A new relationship with animals, nature and each other.

Gorilla Warfare in Rwanda

The trek


Photo by Marcel Muller

The year I came to Karisoke, 510 visitors made the trek, a total round-trip distance of 5.65 miles. The Rwanda park authority allows three to four hours for the hike but I did it much faster, mostly because I was the only tourist to do it that day (in fact, that entire week) so we went at my pace. Actually we went at the pace of my fast-moving guide, Fidel, who took me at my word when I said I was a fast walker. He took off like a shot and didn’t look back. Fortunately the rifle-toting guards – one in front, one behind — offered me a hand when the trail became slippery with mud or loose stones.

It wasn’t as tough as Machu Picchu on Day Two, but definitely tougher than the gorilla trek I’d done the day before.

First we passed fields of corn and potatoes and pyrethrum daisies, the latter commercialized as a natural insecticide. Then we clambered over a stone wall, into the forest and the beginning of the steep ascent. Up an old buffalo trail (same one used by Fossey and her crew, and later by the movie crew who filmed on site), getting steeper, stones, rocks, gravel, tree trunks, then out into sunny patches with high vegetation on each side, including stinging nettles. I had my rubber gloves for those, but because the initial part of the trail was in the hot sun, I didn’t put the gloves on till it became necessary.

Then another stone wall separating community land from the national park, and finally the muddy, cool, canopied thick jungle. It wasn’t as tough as Machu Picchu on Day Two, but definitely tougher than the gorilla trek I’d done the day before. At a certain point I gasped, “Are we about halfway?” The guide reassured me, “Yes, we are about halfway” . . . a few minutes before a tilted sign announcing that we were entering Karisoke Research Center came into view.

The location is a beautiful meadow between the Karisimbi and Visoke volcanoes (hence the name) with the Mikeno volcano in the distance.
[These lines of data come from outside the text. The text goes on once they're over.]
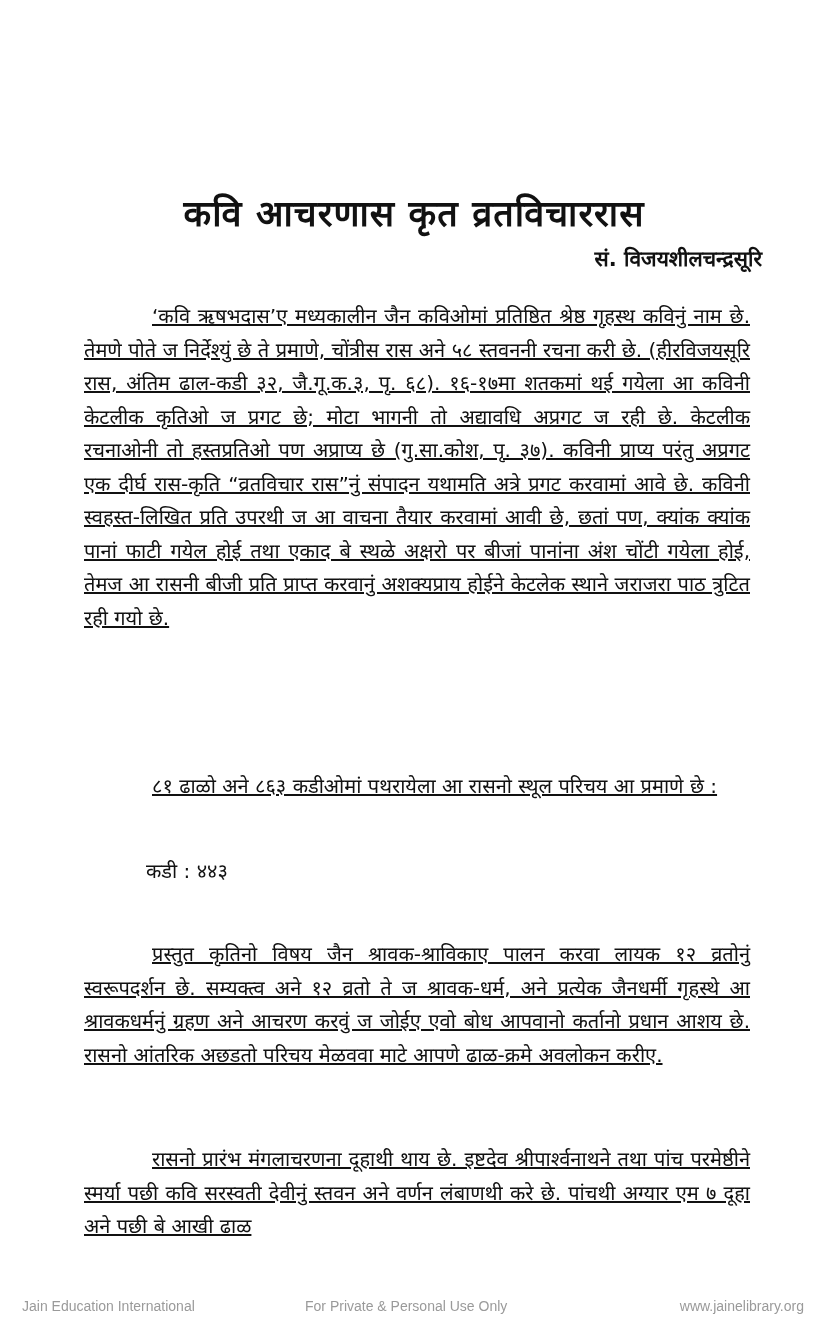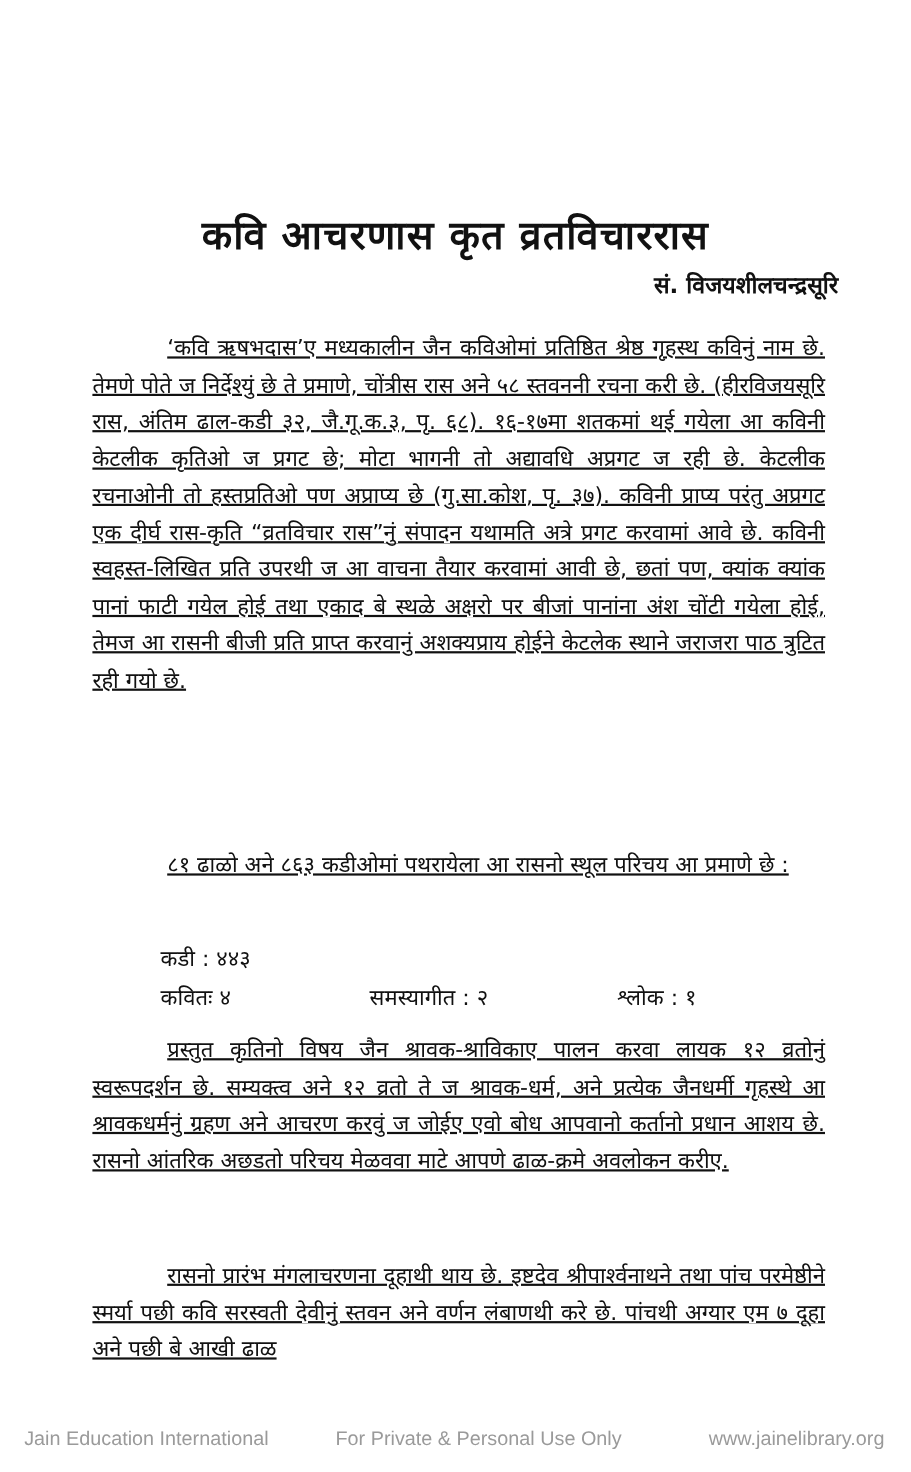"कवितः ४" div.stats-row { html: <div> <span>कवितः ४</span> <span>समस्यागीत : २</span> <span>श्लोक : १</span> </div> -> none }
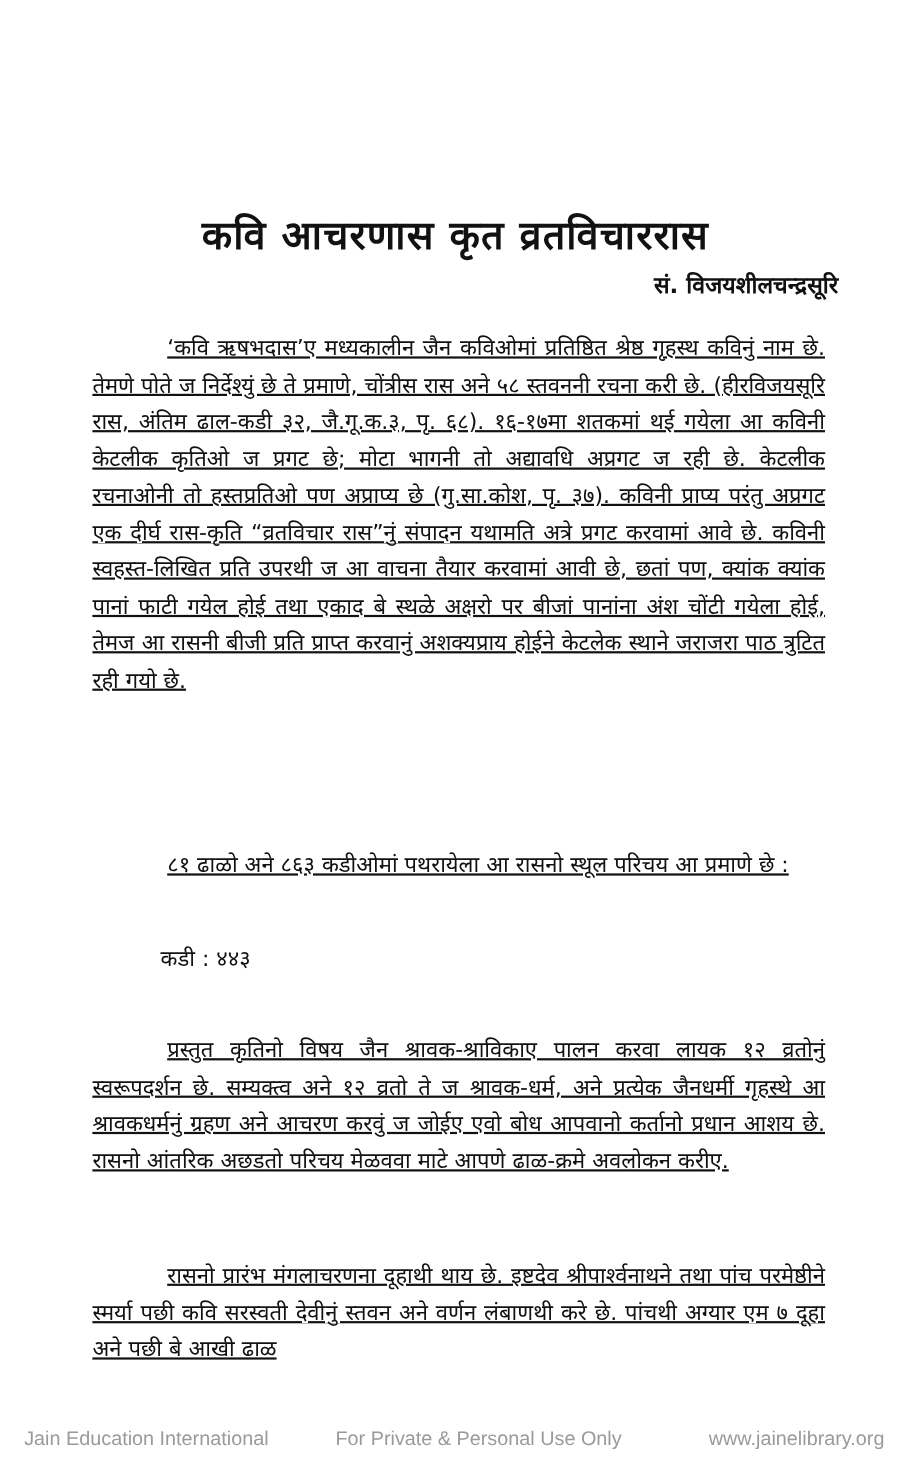"Jain Education International" .footer { font-size: 18px -> 14px }
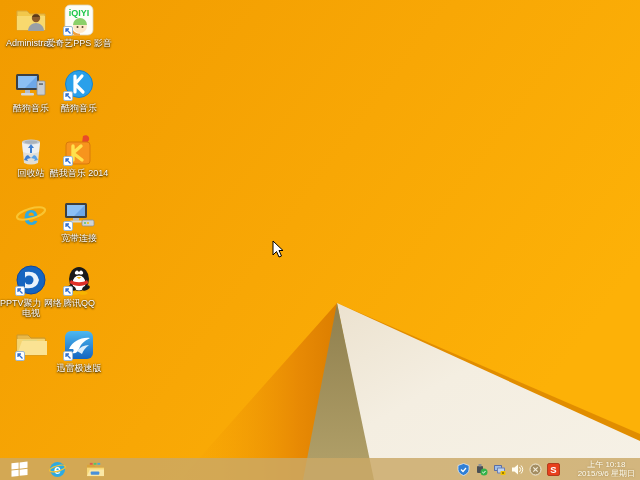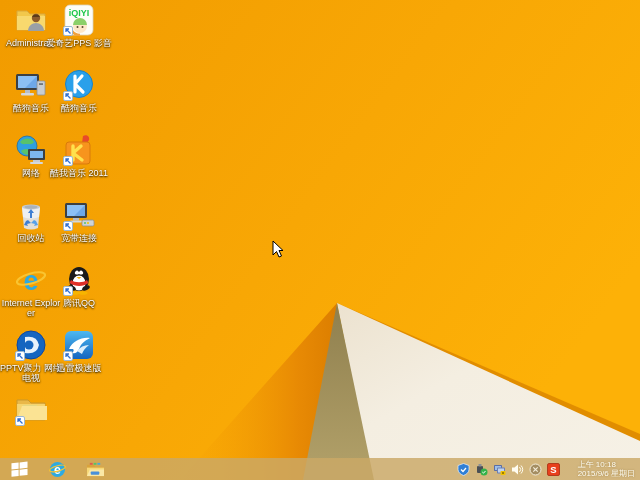"网络" div.cell { html: <div> <div> <svg> <circle></circle> <path></path> <circle></circle> <rect></rect> <rect></rect> <rect></rect> <rect></rect> </svg> </div> <div>网络</div> </div> -> none }
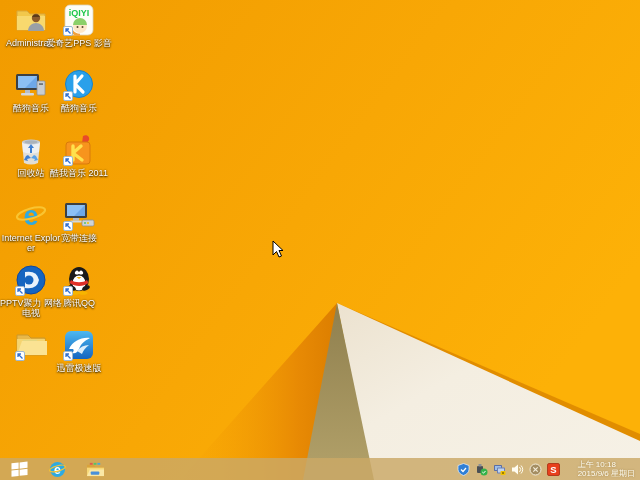"酷我音乐 2011" div.lbl { text: 2011 -> 2014 }
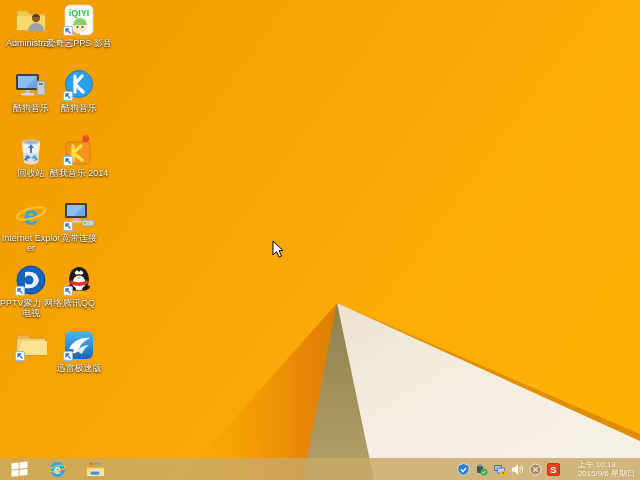"Internet Explorer" div.lbl { html: <div>Internet Explorer</div> -> none }
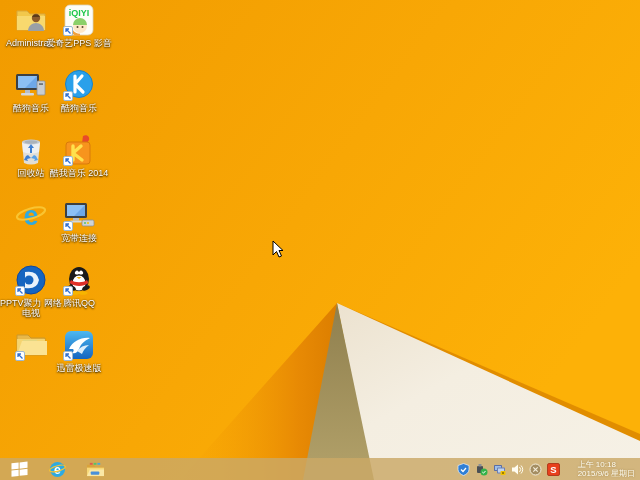"上午 10:18" #clock { align-items: flex-start -> center }
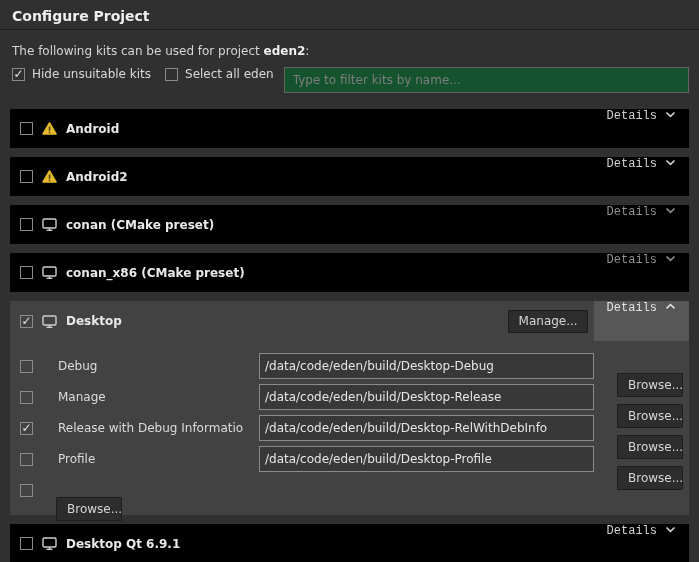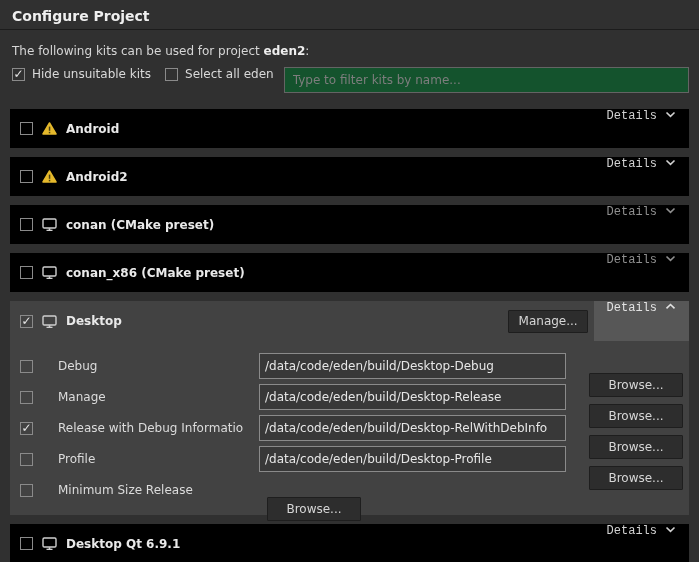"Browse..." .browse-btn { width: 94px -> 66px }
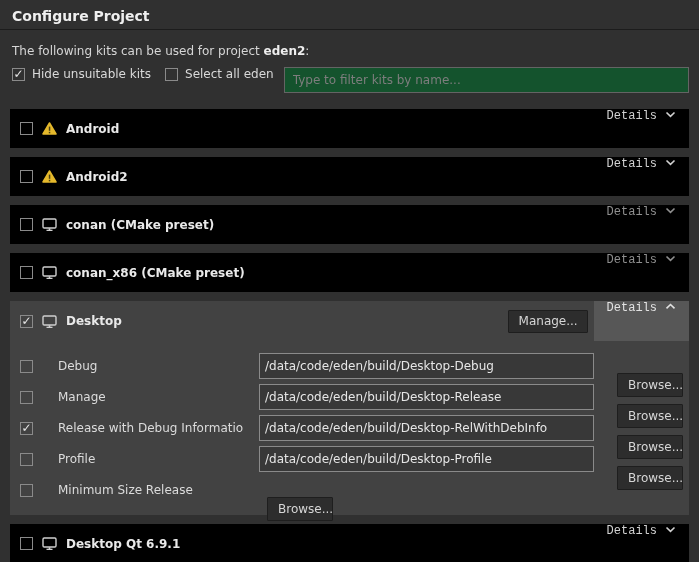"Minimum Size Release" span.config-label { html: <span>Minimum Size Release</span> -> none }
Aside the cemetery, there is almost nothing to SEE at the site except signs: Fossey’s first cabin was here. The research director’s cabin was here. The workers ate here, slept here, played soccer here. An open-walled thatched hut contains displays that serve as the sole repository of information about this place. The few traces of the original center are overgrown with plants, vines, and grasses. The only identifiable site is the cemetery where Fossey and her favored primates – as well as others who came after 1985 – are buried.